_HOW TO COMPLETE THIS TASK:_
Repeat exactly the lines below that lie between the line with "html: <div><span>Thể tích" and the line with "padding-top: 7px ->", counting both of those lines as part of the answer.

_EXERCISE MATERIALS:_

+ + + + +

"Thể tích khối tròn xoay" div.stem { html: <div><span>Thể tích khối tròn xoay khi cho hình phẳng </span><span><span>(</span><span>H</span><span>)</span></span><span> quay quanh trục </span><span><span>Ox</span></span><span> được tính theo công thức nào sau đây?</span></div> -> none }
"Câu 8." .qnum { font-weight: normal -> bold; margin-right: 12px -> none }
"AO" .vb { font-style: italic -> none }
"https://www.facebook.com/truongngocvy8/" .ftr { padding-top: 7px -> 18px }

+ + + + +

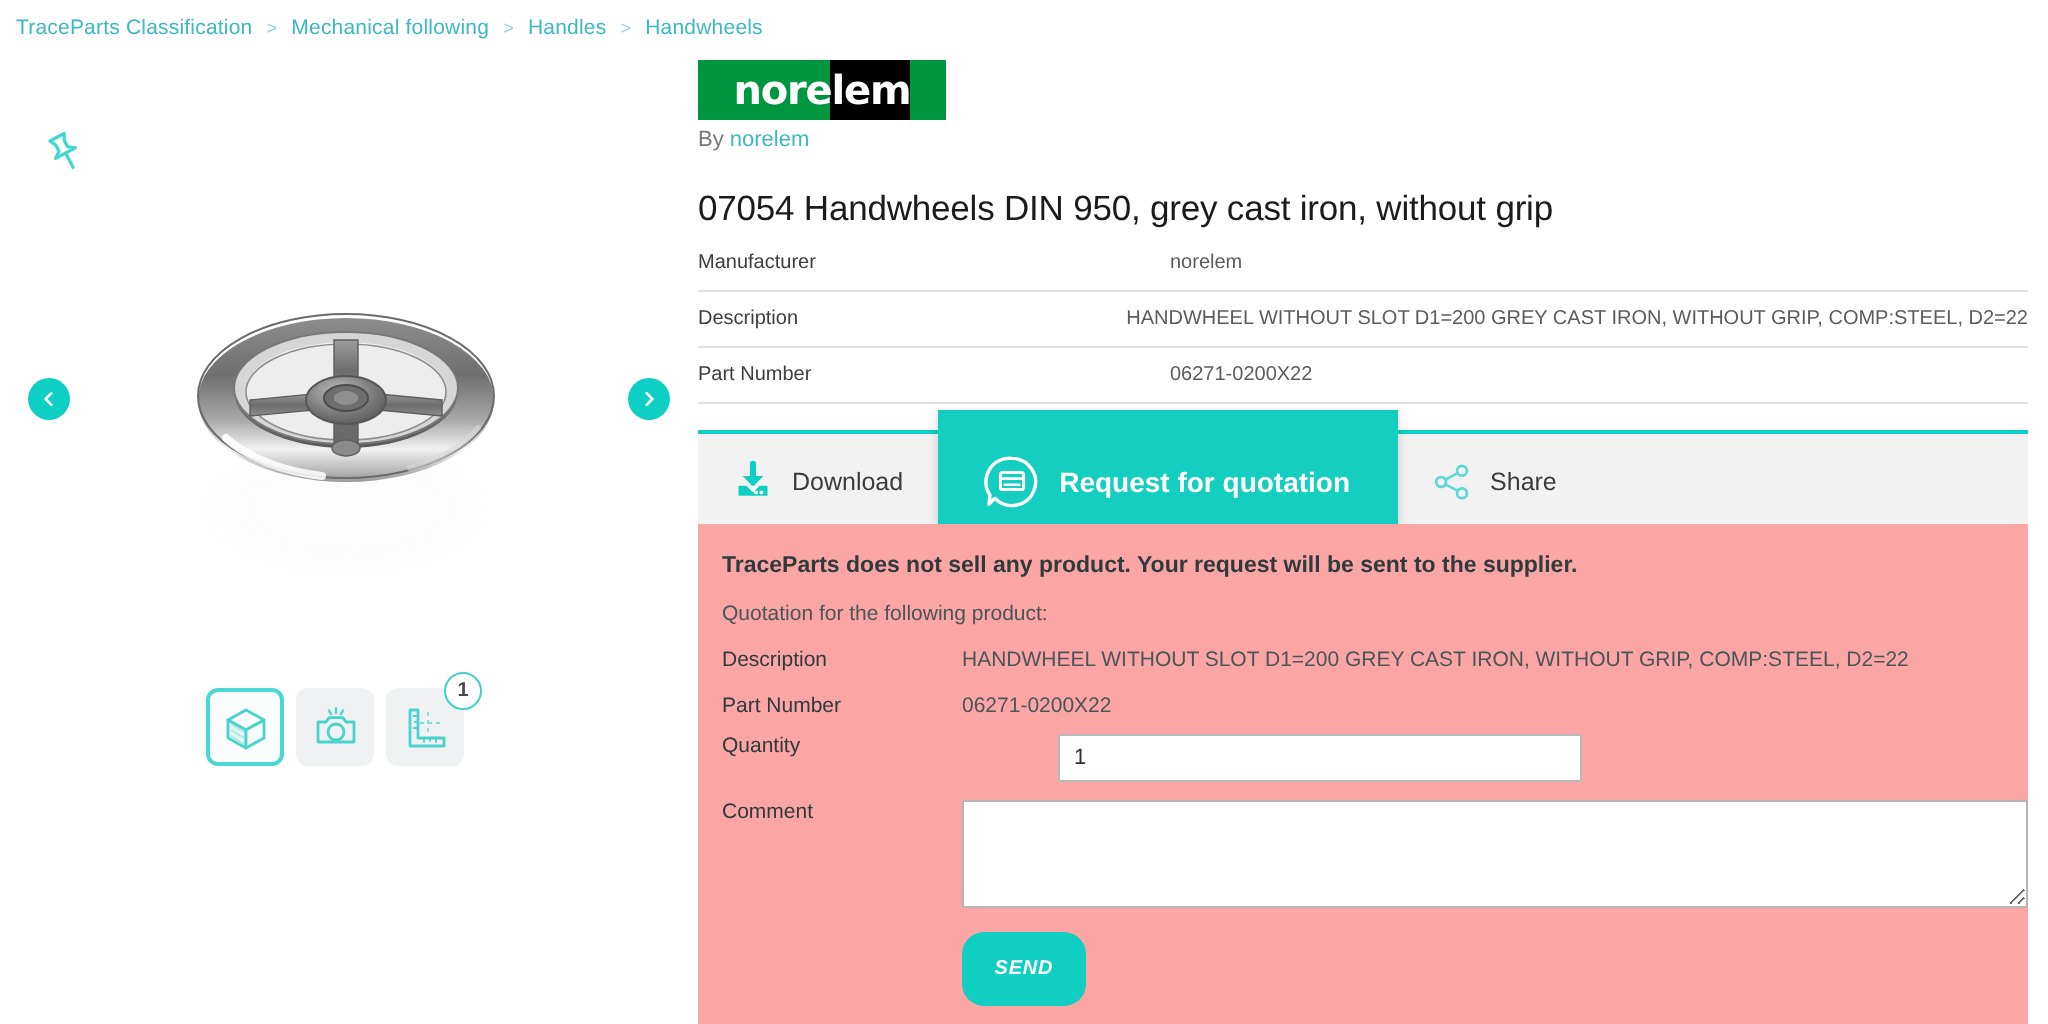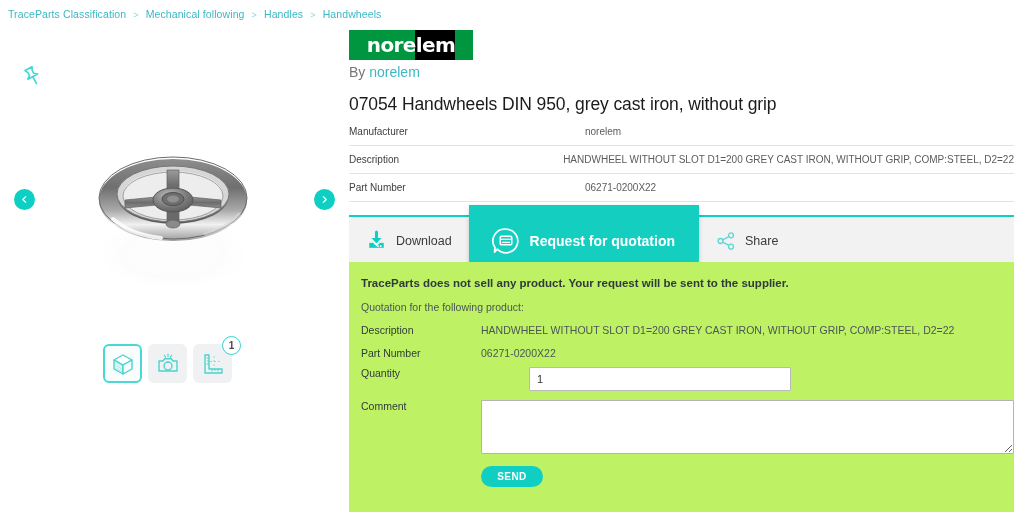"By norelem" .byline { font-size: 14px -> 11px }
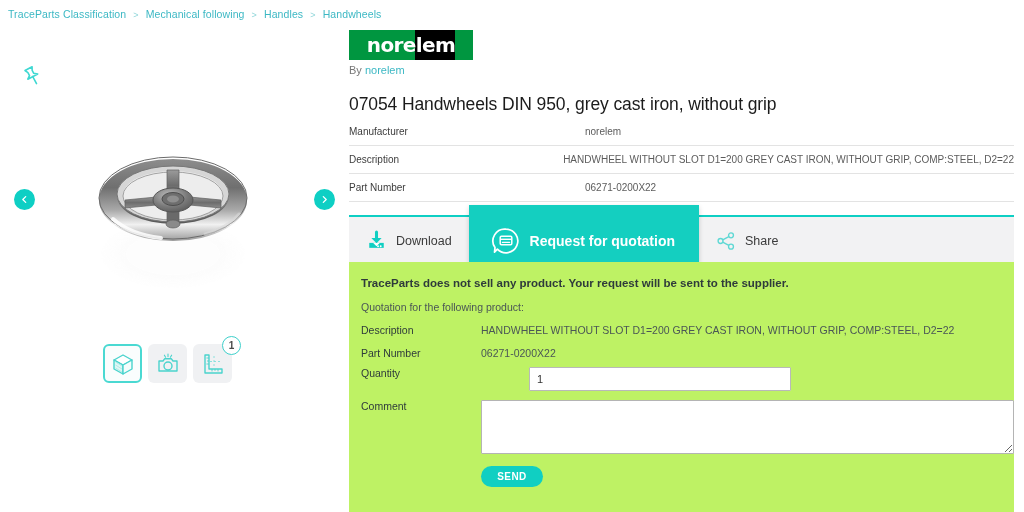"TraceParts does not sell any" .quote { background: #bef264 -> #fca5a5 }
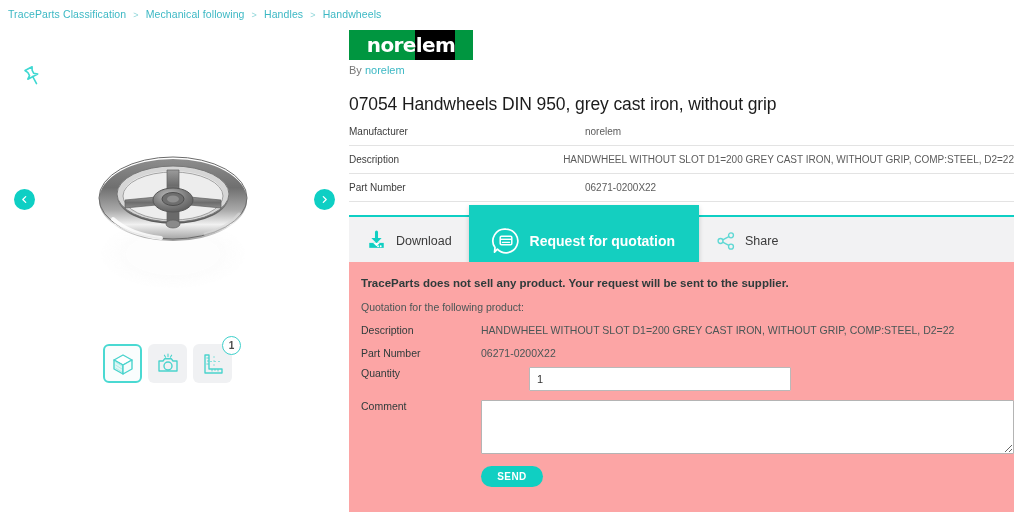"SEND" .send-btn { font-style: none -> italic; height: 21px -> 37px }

+ + + + +

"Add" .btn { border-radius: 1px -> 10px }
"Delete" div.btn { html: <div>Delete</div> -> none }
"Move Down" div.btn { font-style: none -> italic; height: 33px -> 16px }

+ + + + +

_RESULT OF THIS TASK:_
"Thể tích khối tròn xoay" div.stem { html: <div><span>Thể tích khối tròn xoay khi cho hình phẳng </span><span><span>(</span><span>H</span><span>)</span></span><span> quay quanh trục </span><span><span>Ox</span></span><span> được tính theo công thức nào sau đây?</span></div> -> none }
"Câu 8." .qnum { font-weight: normal -> bold; margin-right: 12px -> none }
"AO" .vb { font-style: italic -> none }
"https://www.facebook.com/truongngocvy8/" .ftr { padding-top: 7px -> 18px }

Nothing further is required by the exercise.